-- Opening Marker --

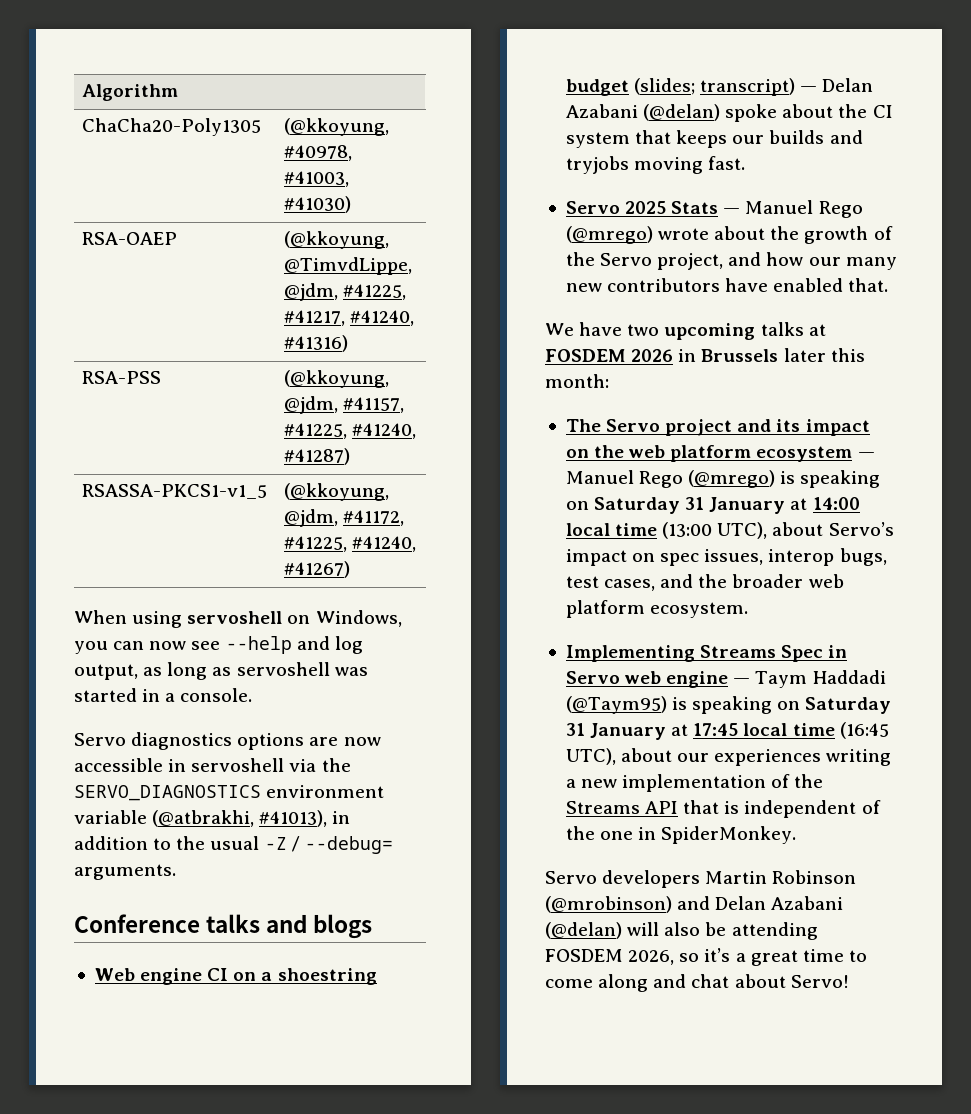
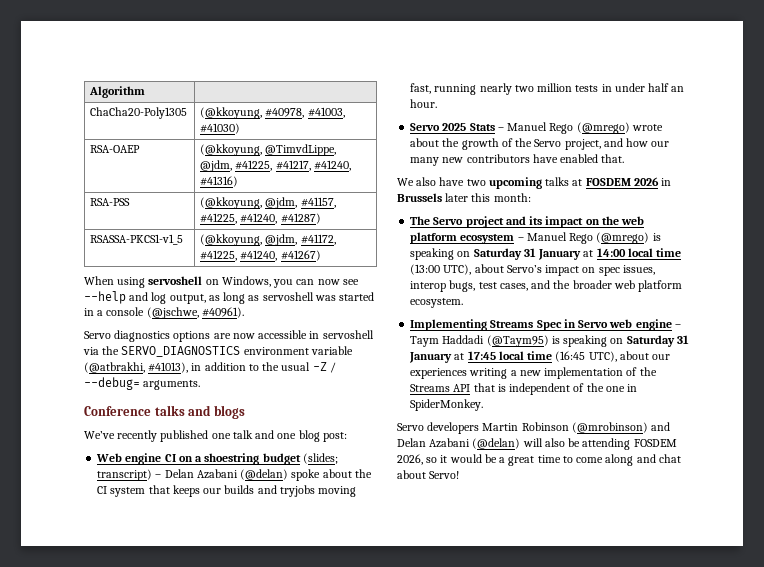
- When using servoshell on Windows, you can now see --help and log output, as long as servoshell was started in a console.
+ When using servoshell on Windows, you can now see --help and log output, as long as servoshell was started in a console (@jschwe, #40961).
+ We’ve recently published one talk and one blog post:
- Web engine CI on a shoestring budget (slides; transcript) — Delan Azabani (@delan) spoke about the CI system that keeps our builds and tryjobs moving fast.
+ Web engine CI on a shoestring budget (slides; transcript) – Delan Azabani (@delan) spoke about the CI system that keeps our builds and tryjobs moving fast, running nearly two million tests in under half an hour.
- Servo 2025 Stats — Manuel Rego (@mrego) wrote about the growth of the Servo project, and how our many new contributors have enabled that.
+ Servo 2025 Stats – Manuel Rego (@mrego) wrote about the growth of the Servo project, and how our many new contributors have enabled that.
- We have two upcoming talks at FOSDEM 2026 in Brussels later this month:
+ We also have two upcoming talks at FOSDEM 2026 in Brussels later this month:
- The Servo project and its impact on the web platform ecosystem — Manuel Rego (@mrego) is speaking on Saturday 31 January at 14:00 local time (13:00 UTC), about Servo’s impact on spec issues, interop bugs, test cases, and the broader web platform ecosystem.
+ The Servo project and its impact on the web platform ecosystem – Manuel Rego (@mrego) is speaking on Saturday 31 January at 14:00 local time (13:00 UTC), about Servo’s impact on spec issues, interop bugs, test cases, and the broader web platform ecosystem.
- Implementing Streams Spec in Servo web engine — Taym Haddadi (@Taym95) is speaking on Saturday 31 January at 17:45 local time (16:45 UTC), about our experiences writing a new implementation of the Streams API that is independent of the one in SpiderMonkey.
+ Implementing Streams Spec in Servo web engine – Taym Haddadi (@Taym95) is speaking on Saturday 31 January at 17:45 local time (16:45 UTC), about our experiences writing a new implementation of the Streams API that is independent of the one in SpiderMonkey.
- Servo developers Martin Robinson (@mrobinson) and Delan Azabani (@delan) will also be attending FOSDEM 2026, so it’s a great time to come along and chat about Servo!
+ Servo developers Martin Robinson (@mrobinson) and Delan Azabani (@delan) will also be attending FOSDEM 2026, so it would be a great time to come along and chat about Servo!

-- Closing Marker --

■ **Task description**
Return exactly the lines in the records above, beginning with the one that holds "web engine –" and ending with the last.

■ **Answer for the task**
+ Implementing Streams Spec in Servo web engine – Taym Haddadi (@Taym95) is speaking on Saturday 31 January at 17:45 local time (16:45 UTC), about our experiences writing a new implementation of the Streams API that is independent of the one in SpiderMonkey.
- Servo developers Martin Robinson (@mrobinson) and Delan Azabani (@delan) will also be attending FOSDEM 2026, so it’s a great time to come along and chat about Servo!
+ Servo developers Martin Robinson (@mrobinson) and Delan Azabani (@delan) will also be attending FOSDEM 2026, so it would be a great time to come along and chat about Servo!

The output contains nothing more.